Unmasking the memory terrorist
Many of the new clients I work with who have been in long-term psychological treatment are weary and discouraged. No matter how often and how long they have brought memories to mind, fought them, re-considered them, analyzed them, belittled them, re-enacted them, deconstructed them, reframed them, journaled them — the memories are still there. So they feel as though they are doomed to a life struggle against traumatic events from their past. They can’t change them, and they can’t defeat them, so they are stuck in an exhausting standoff, locked in perpetual battle against an enemy that can barely be held at bay.
When I was a young girl, I remember one time asking my father, a lawyer, what was the most important thing a lawyer needed to know. He answered, “The best lawyers know their opponents’ cases as well as they do their own. They fully understand both sides of the issue.” That has stuck with me through my life as really good advice for every situation. If something matters to you, you should fully understand the obstacles to your success. This keeps occurring to me when I talk to my clients about memories.
There is ultimately nothing that matters more to us in life than fostering our own peace and happiness, living in well-being. At the core, the one thing everyone in the world longs for is peace of mind. The primary obstacles to our peace of mind are troubling memories. That is why people go to battle against their memories, as though they were masked terrorists assaulting with unrelenting ferocity. We have been taught to do that. Be strong. Fight them. Don’t give in to them. But most people have no idea what a memory is, or how memories invade their minds. They can’t win , but they don’t know what else to do but keep fighting an enemy they do not understand and cannot root out at the source.
I’m here to insist that everything we think we know about memories is wrong. We can’t win with the battle plans we have because we are not engaged with a “real” enemy; we are innocently, innocently, innocently at war with ourselves, in a perpetual loop of frustration.
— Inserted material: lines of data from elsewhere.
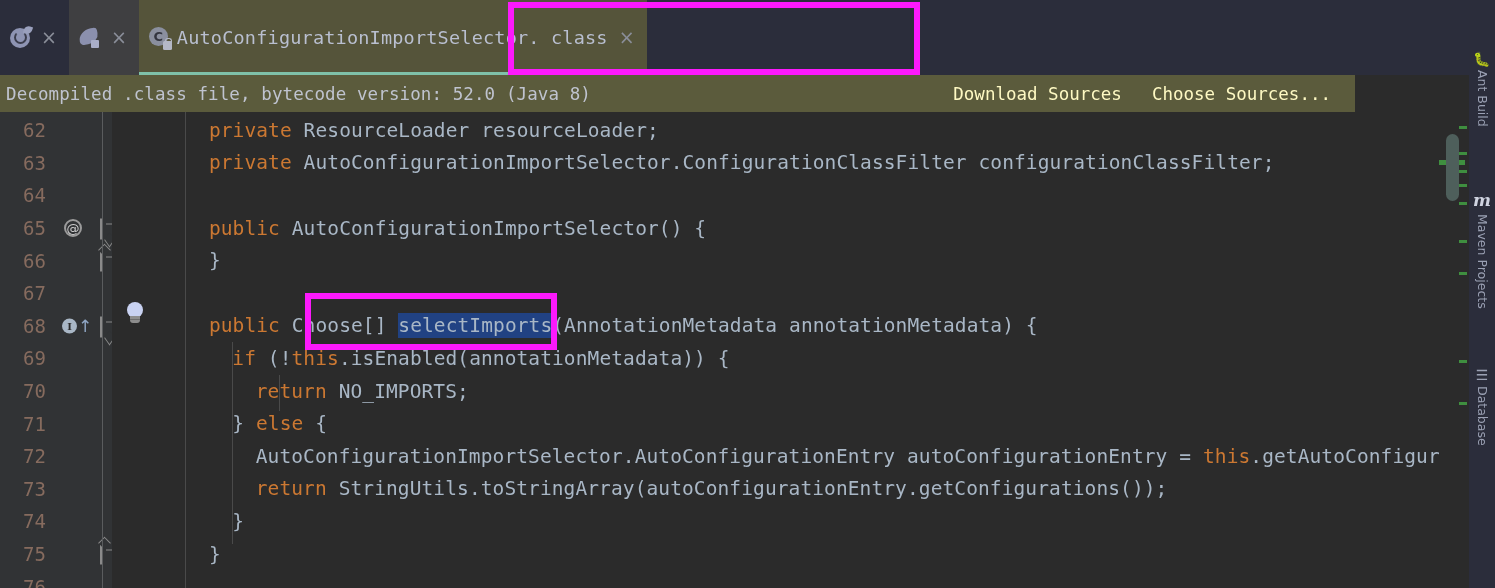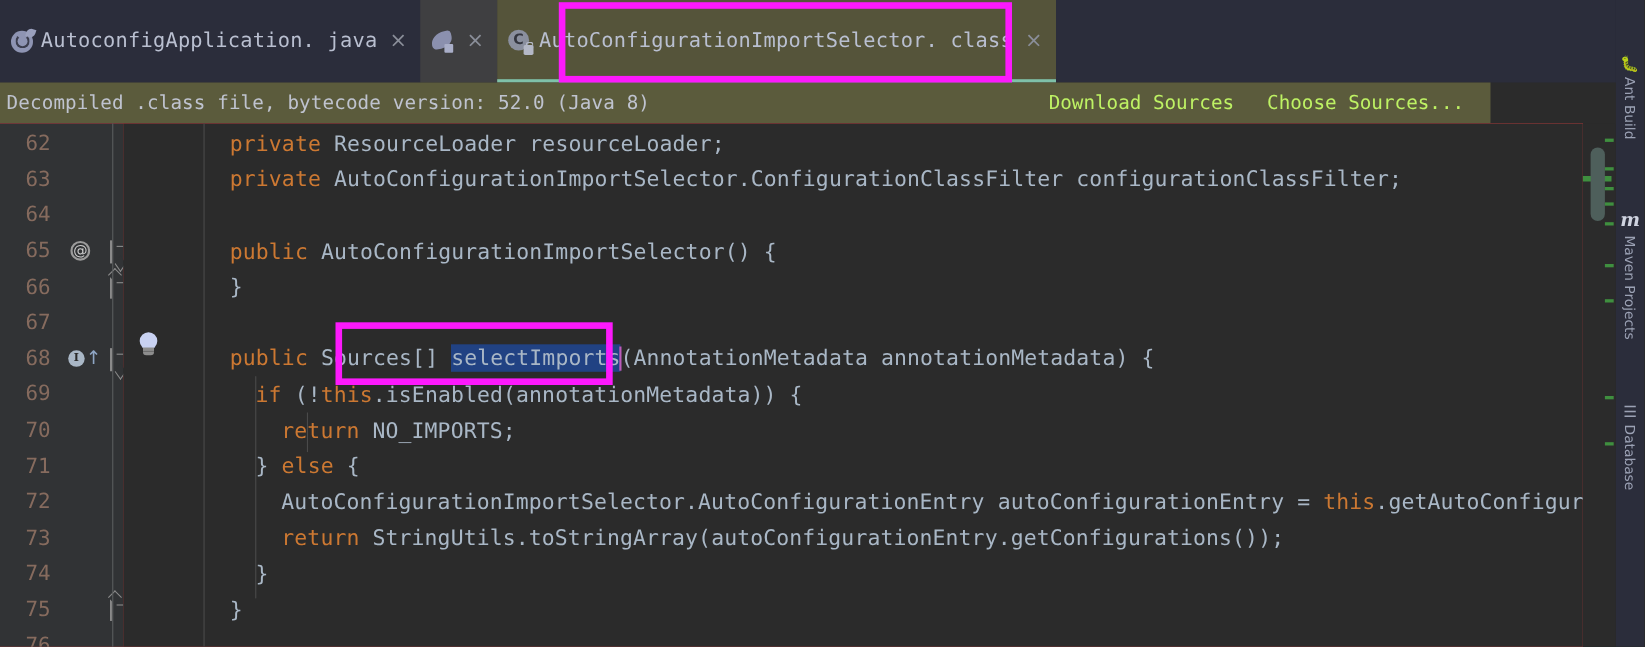"AutoconfigApplication. java" span.tab-label { html: <span>AutoconfigApplication. java</span> -> none }
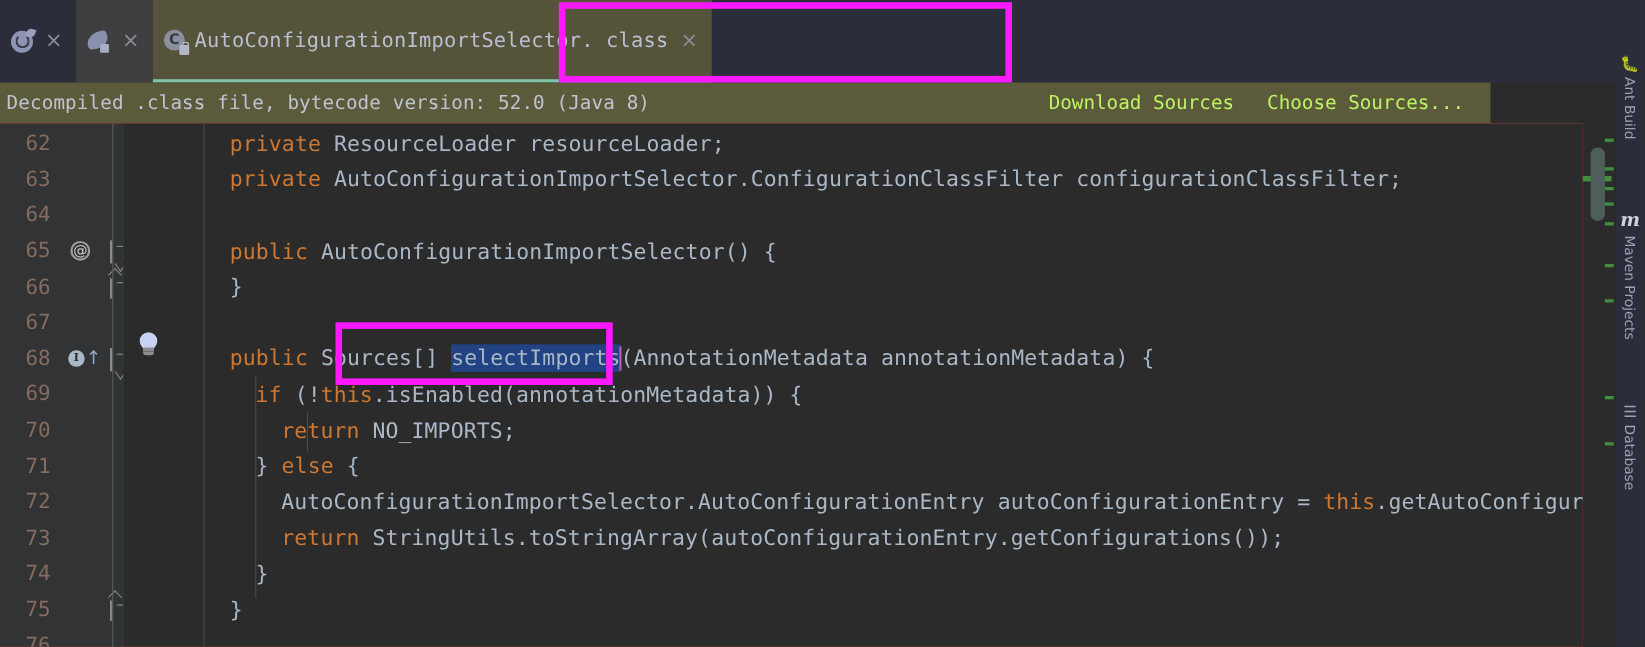"Download Sources" .notif-link { color: #bef264 -> #fef9c3 }
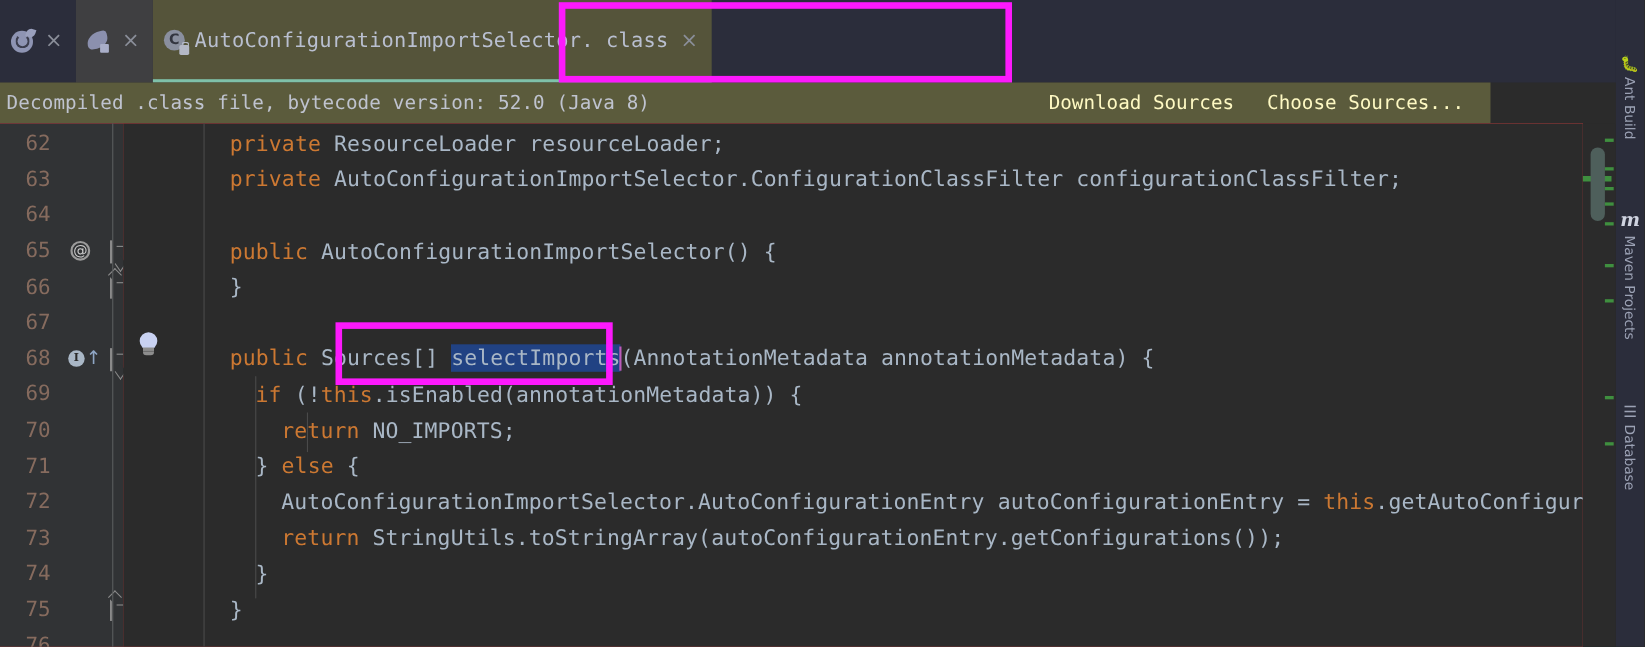"Sources[]" span.id { text: Sources -> Choose }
In my role as a mental health educator, I do not have any need to draw up new strategies against the memory terrorists with my clients. My job is to teach them to see memories for what they really are, to help them understand why memories appear so daunting, to rip the mask off the memories so they can truly see how powerless they are, and how they shrivel and fade in the face of recognition.
What is a memory? A memory is a thought about the past that we bring to mind in the present. When it is a happy thought and we find ourselves dwelling on it, we call it nostalgia, or reminiscing, or daydreaming. When it is a terrifying thought and we find ourselves dwelling on it, we call it ruminating, or depression, or Post-Traumatic Stress (PTS). The reason we have different names for the experience of bringing memories to mind and holding them there is that each kind of memory carries with it a different feeling state, from the benign, to the horrifying. But in and of themselves, thoughts are thoughts, information we pull into the foreground of our minds. The feelings carry the power. But only if we let them.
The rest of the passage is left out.